■ TASK PROMPT: Copy out, from the entries below, each line that holds the string "position".

User interface change data:
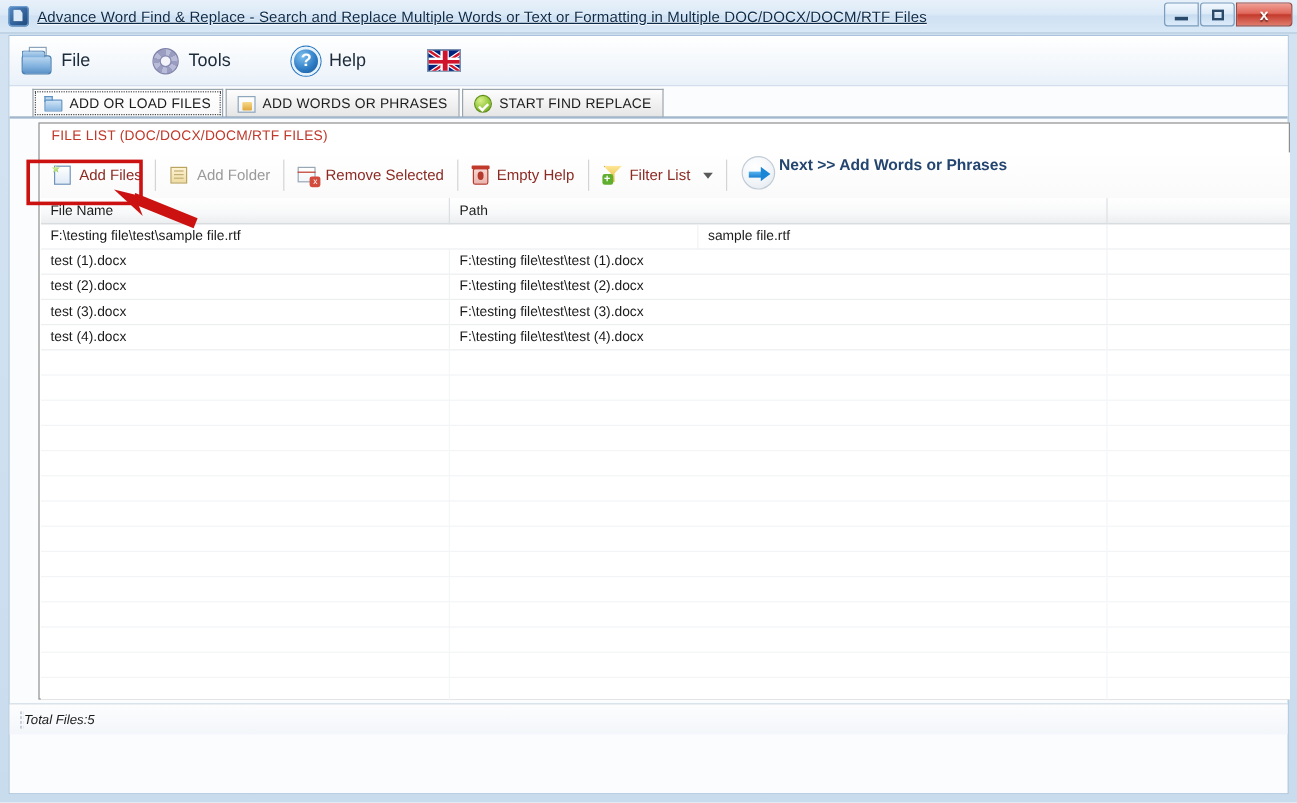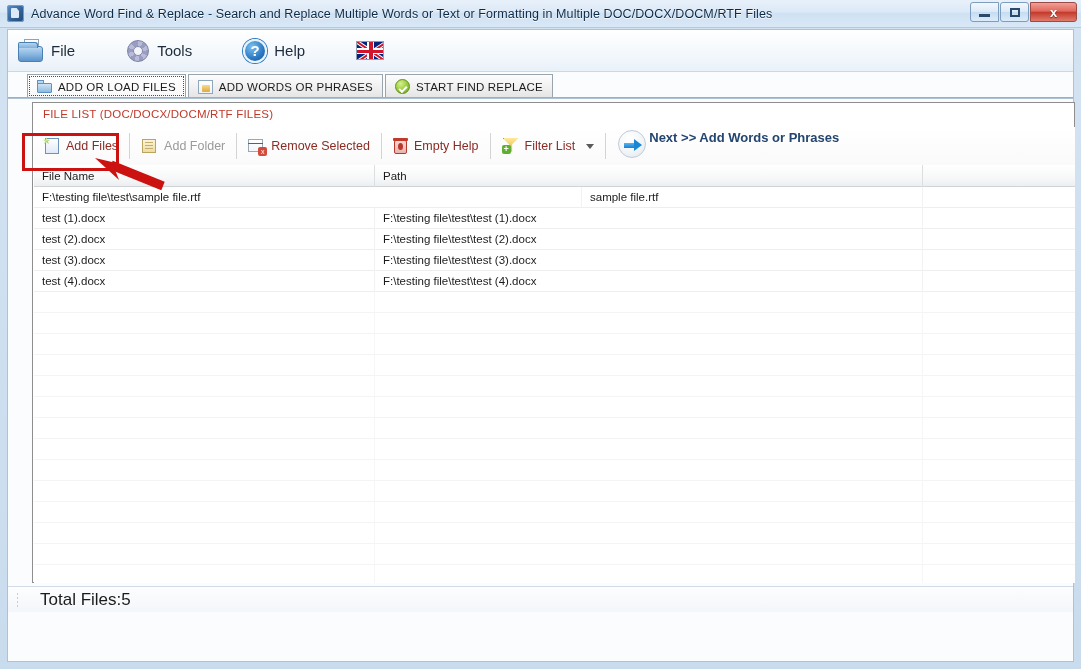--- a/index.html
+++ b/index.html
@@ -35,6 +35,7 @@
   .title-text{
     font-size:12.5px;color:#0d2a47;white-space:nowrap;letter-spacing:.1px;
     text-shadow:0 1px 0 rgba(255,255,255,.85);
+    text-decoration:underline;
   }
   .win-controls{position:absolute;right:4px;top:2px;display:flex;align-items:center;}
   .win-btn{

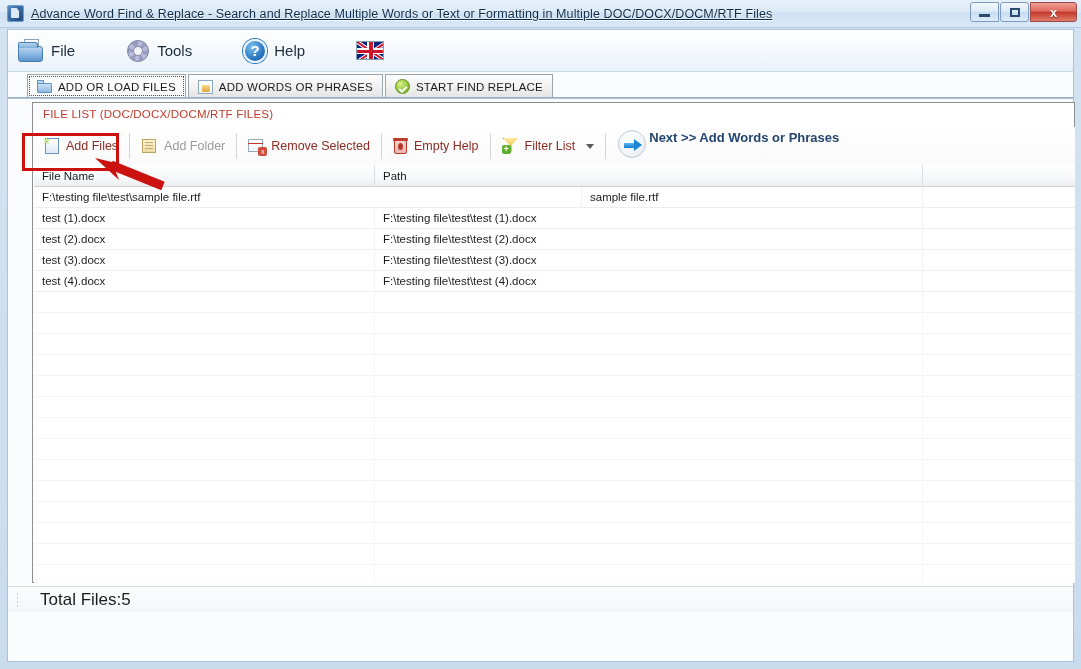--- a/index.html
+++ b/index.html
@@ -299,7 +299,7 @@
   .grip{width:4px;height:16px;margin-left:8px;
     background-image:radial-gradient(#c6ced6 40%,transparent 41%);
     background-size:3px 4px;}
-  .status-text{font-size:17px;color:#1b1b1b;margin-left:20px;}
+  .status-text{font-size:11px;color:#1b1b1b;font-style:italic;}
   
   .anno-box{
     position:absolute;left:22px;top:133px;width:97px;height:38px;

--

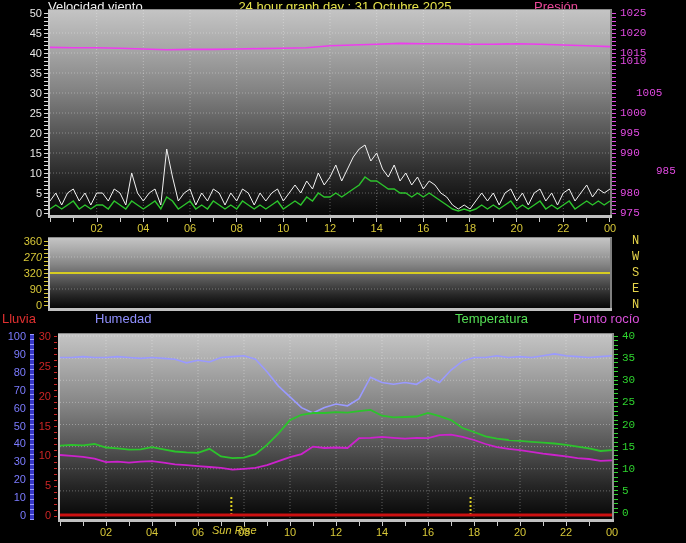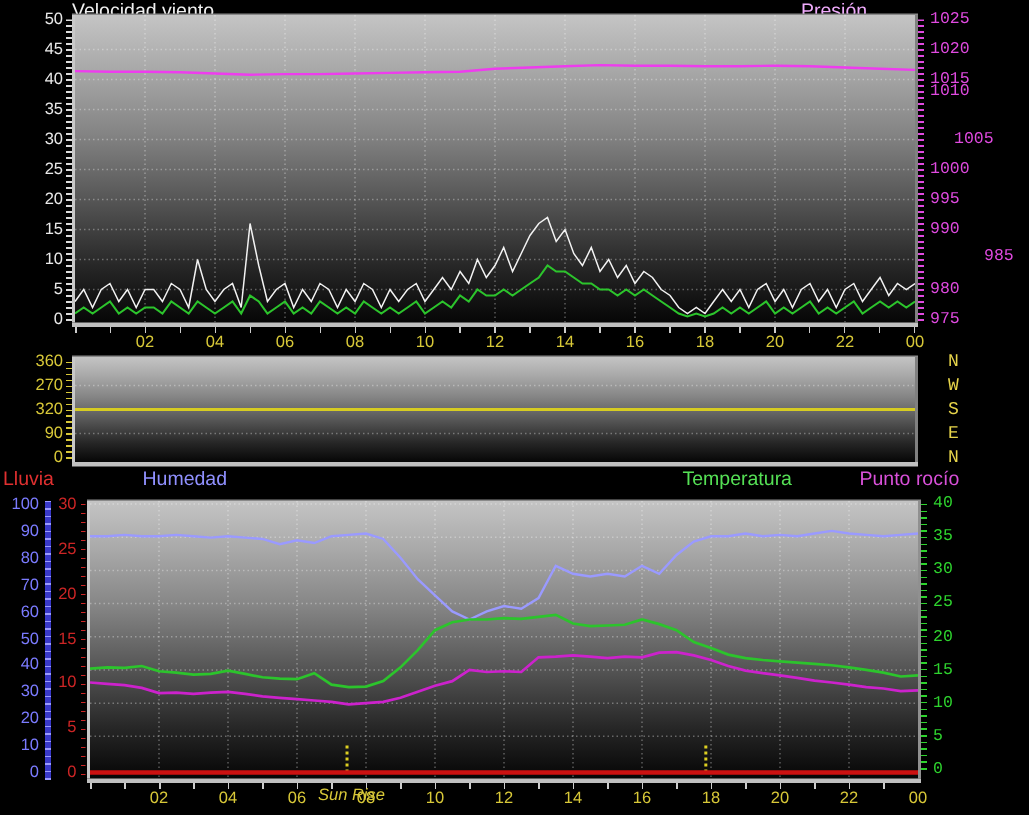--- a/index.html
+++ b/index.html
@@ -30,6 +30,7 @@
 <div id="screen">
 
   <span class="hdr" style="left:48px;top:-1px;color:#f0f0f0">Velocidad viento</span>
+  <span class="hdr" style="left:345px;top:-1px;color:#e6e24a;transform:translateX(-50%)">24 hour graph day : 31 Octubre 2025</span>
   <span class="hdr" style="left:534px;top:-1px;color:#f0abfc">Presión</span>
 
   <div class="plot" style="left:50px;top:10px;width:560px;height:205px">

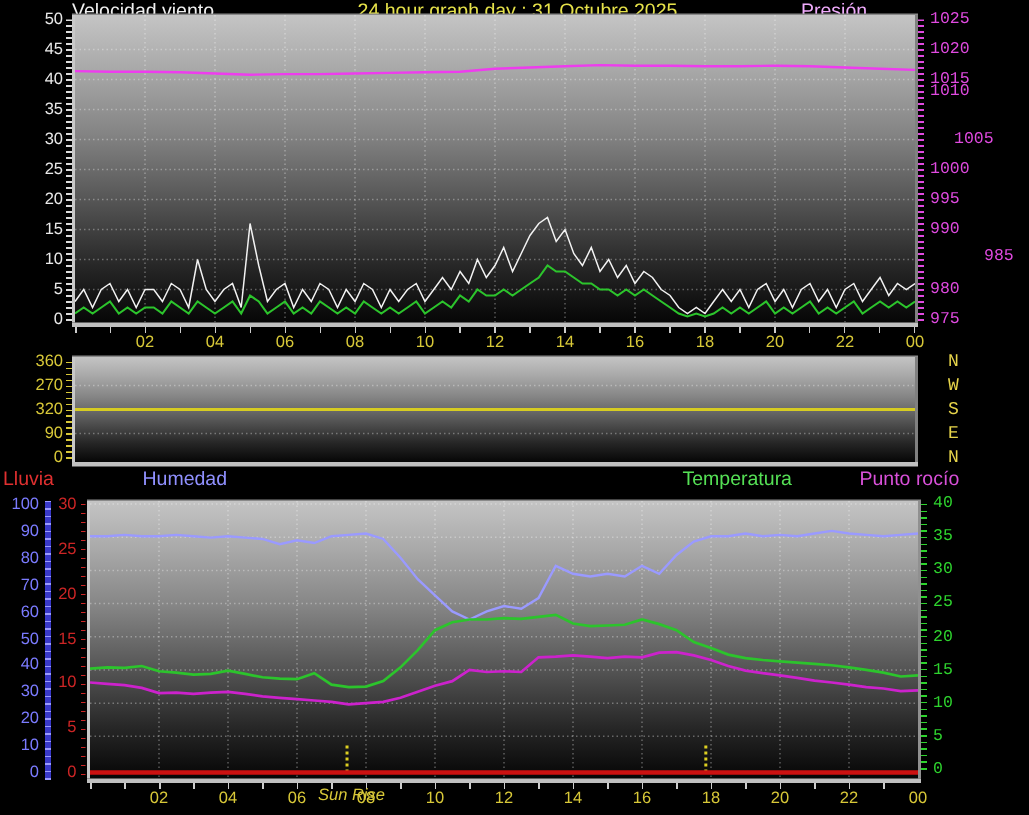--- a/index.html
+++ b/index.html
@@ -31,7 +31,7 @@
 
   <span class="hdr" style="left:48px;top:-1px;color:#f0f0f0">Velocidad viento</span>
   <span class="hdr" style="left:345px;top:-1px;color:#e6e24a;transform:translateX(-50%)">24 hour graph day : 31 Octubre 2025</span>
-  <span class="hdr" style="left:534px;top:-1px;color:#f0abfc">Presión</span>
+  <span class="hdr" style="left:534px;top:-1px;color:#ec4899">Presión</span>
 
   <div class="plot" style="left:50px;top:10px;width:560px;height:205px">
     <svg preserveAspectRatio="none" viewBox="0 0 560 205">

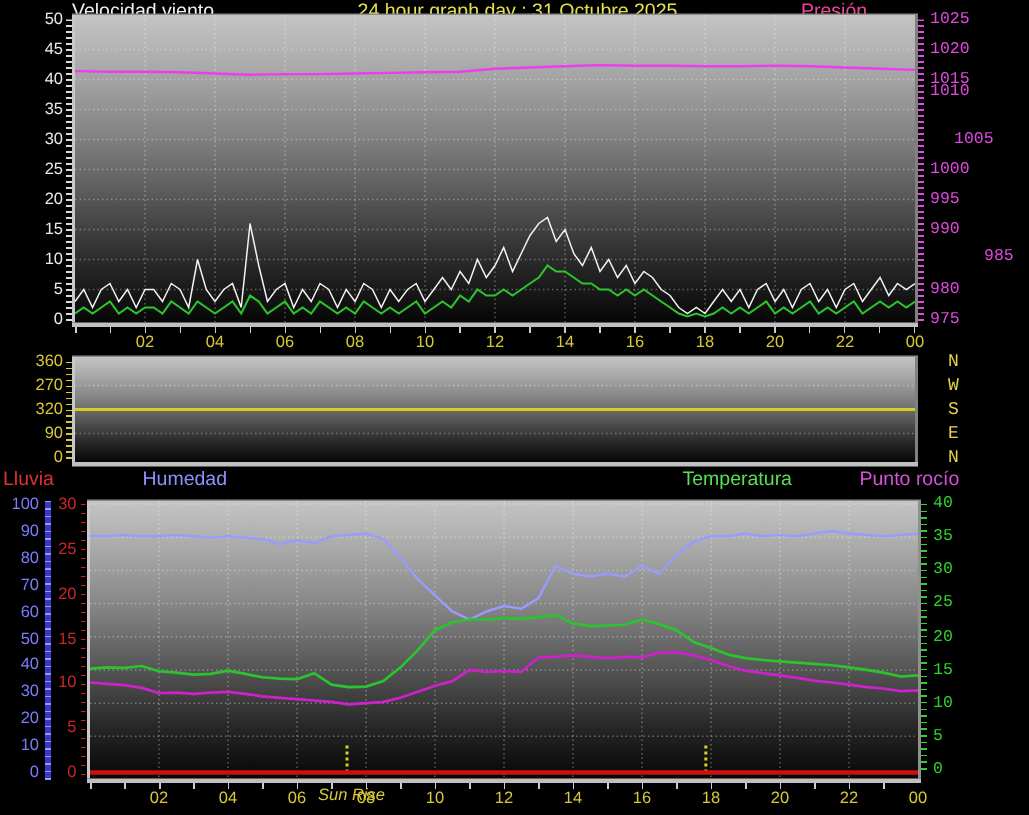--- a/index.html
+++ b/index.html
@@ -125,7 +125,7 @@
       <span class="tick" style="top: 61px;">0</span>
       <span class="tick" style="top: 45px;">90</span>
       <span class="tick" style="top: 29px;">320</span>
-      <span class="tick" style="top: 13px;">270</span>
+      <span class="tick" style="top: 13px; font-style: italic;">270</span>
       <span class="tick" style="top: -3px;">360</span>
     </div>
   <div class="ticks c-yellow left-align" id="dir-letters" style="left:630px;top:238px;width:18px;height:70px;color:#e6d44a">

■ RESPONSE BOX:
   .win-controls{position:absolute;right:4px;top:2px;display:flex;align-items:center;}
     position:absolute;left:22px;top:133px;width:97px;height:38px;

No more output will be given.